[[ Data for review open ]]
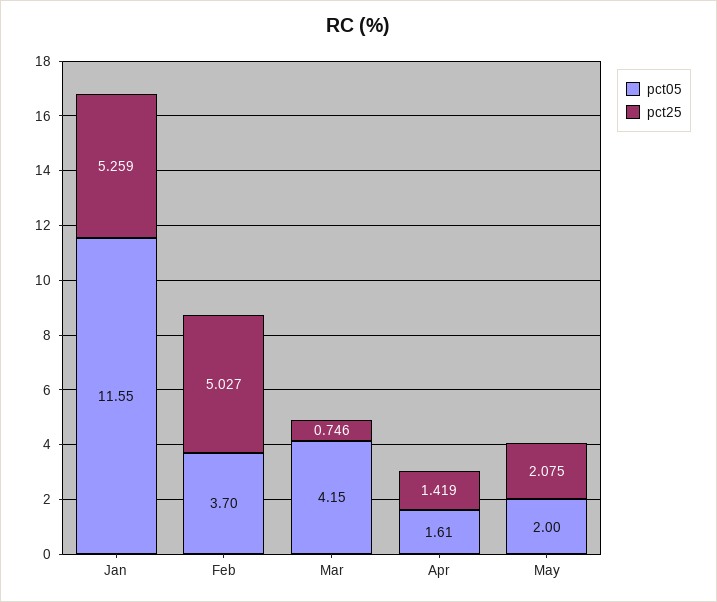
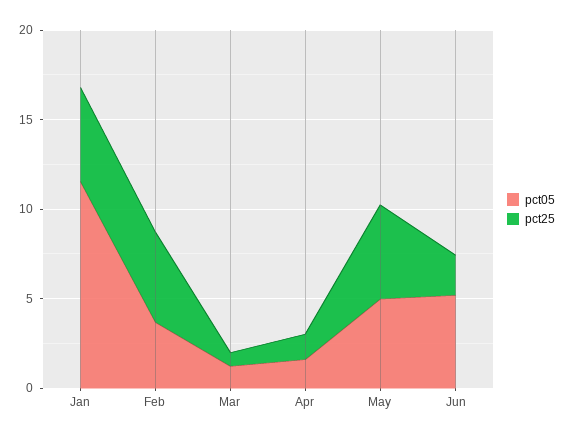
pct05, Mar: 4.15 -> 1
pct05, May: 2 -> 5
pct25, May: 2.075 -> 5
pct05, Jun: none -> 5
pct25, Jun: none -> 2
[[ Data for review closed ]]
_Required action_. The full set of entries should be transcribed exactly, pictures left aside.

_Exercise answer_.
pct05, Mar: 4.15 -> 1
pct05, May: 2 -> 5
pct25, May: 2.075 -> 5
pct05, Jun: none -> 5
pct25, Jun: none -> 2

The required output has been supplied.